**What is being asked**. What lines in the entries below contain the word "content"? Copy all of them.

**Data entries**.
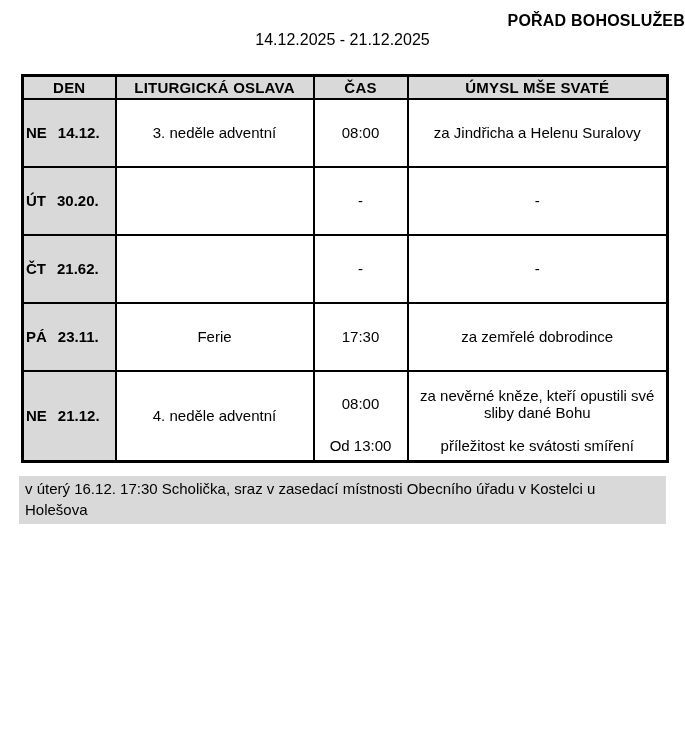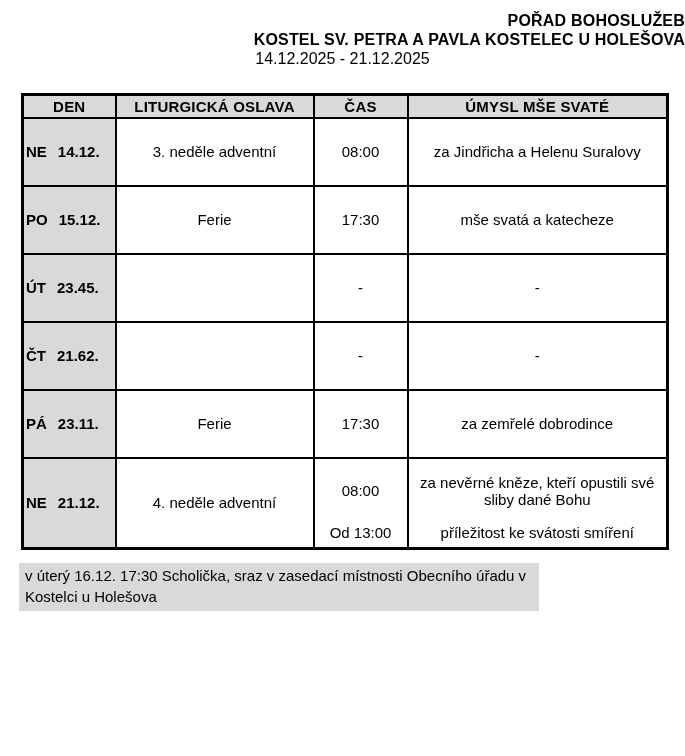--- a/index.html
+++ b/index.html
@@ -88,34 +88,33 @@
     height:26px;
     display:flex;
     align-items:center;
     justify-content:center;
     padding:0 3px 3px 3px;
     text-align:center;
   }
   
   .note{
     background:var(--gray);
-    width:520px;
+    width:647px;
     margin:13px 0 0 19px;
     padding:2px 8px 4px 6px;
     font-size:15px;
     line-height:21px;
     text-align:left;
   }
 </style>
 </head>
 <body>
 
 <div class="title-block">
   <div class="title-line1">POŘAD BOHOSLUŽEB</div>
-  <div class="title-line2">KOSTEL SV. PETRA A PAVLA KOSTELEC U HOLEŠOVA</div>
   <div class="title-line3">14.12.2025 - 21.12.2025</div>
 </div>
 
 <table class="schedule">
   <colgroup>
     <col style="width:93px">
     <col style="width:198px">
     <col style="width:94px">
     <col style="width:260px">
   </colgroup>
@@ -132,37 +131,26 @@
       <span class="day-inner">
             <span>NE</span>
             <span>14.12.</span>
           </span>
     </td>
     <td>3. neděle adventní</td>
     <td>08:00</td>
     <td>za Jindřicha a Helenu Suralovy</td>
   </tr>
 
-  <tr class="row">
-    <td class="day-cell">
-      <span class="day-inner">
-            <span>PO</span>
-            <span>15.12.</span>
-          </span>
-    </td>
-    <td>Ferie</td>
-    <td>17:30</td>
-    <td>mše svatá a katecheze</td>
-  </tr>
 
   <tr class="row">
     <td class="day-cell">
       <span class="day-inner">
             <span>ÚT</span>
-            <span>23.45.</span>
+            <span>30.20.</span>
           </span>
     </td>
     <td></td>
     <td>-</td>
     <td>-</td>
   </tr>
 
 
   <tr class="row">
     <td class="day-cell">

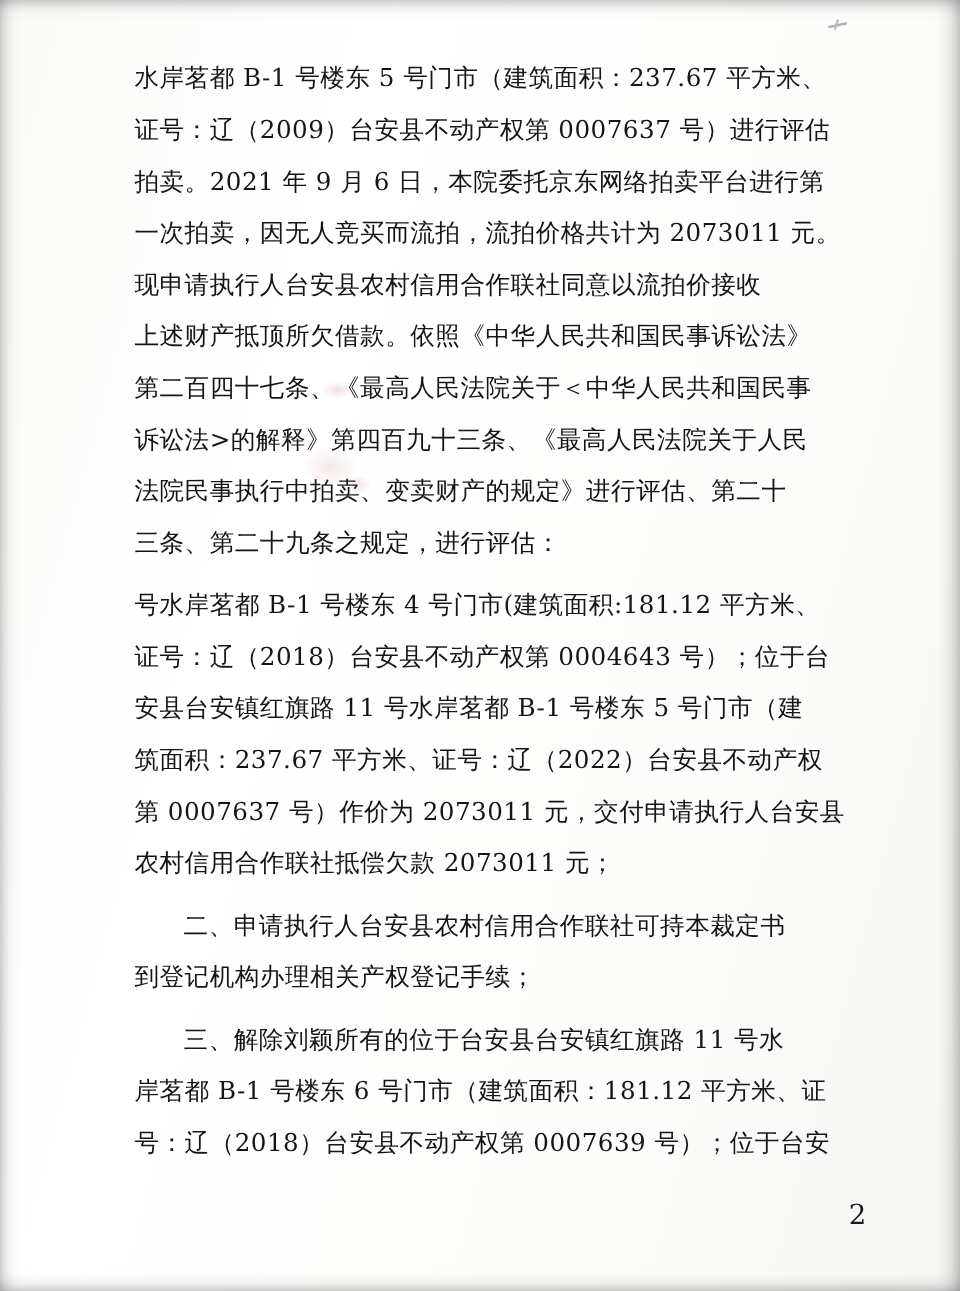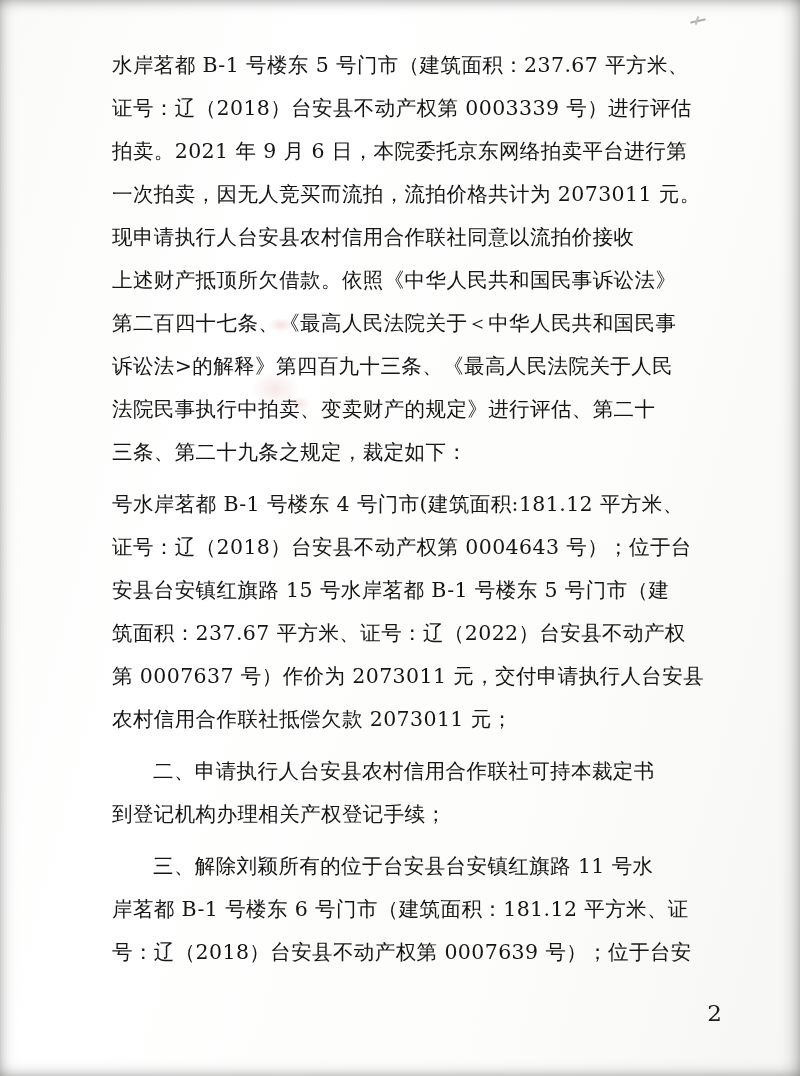--- a/index.html
+++ b/index.html
@@ -117,35 +117,35 @@
 </head>
 <body>
 
 <div class="page">
   <div class="paper-tint"></div>
 
   <div class="mark-top"></div>
 
   <div class="content">
     <div class="line">水岸茗都 B-1 号楼东 5 号门市（建筑面积：237.67 平方米、</div>
-    <div class="line">证号：辽（2018）台安县不动产权第 0003339 号）进行评估</div>
+    <div class="line">证号：辽（2009）台安县不动产权第 0007637 号）进行评估</div>
     <div class="line">拍卖。2021 年 9 月 6 日，本院委托京东网络拍卖平台进行第</div>
     <div class="line">一次拍卖，因无人竞买而流拍，流拍价格共计为 2073011 元。</div>
     <div class="line">现申请执行人台安县农村信用合作联社同意以流拍价接收</div>
     <div class="line">上述财产抵顶所欠借款。依照《中华人民共和国民事诉讼法》</div>
     <div class="line">第二百四十七条、《最高人民法院关于＜中华人民共和国民事</div>
     <div class="line">诉讼法&gt;的解释》第四百九十三条、《最高人民法院关于人民</div>
     <div class="line">法院民事执行中拍卖、变卖财产的规定》进行评估、第二十</div>
-    <div class="line">三条、第二十九条之规定，裁定如下：</div>
+    <div class="line">三条、第二十九条之规定，进行评估：</div>
 
     <div class="para-gap"></div>
 
     <div class="line">号水岸茗都 B-1 号楼东 4 号门市(建筑面积:181.12 平方米、</div>
     <div class="line">证号：辽（2018）台安县不动产权第 0004643 号）；位于台</div>
-    <div class="line">安县台安镇红旗路 15 号水岸茗都 B-1 号楼东 5 号门市（建</div>
+    <div class="line">安县台安镇红旗路 11 号水岸茗都 B-1 号楼东 5 号门市（建</div>
     <div class="line">筑面积：237.67 平方米、证号：辽（2022）台安县不动产权</div>
     <div class="line">第 0007637 号）作价为 2073011 元，交付申请执行人台安县</div>
     <div class="line">农村信用合作联社抵偿欠款 2073011 元；</div>
 
     <div class="para-gap"></div>
 
     <div class="line indent">二、申请执行人台安县农村信用合作联社可持本裁定书</div>
     <div class="line">到登记机构办理相关产权登记手续；</div>
 
     <div class="para-gap"></div>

**Solution**.
     justify-content:center;
   <div class="content">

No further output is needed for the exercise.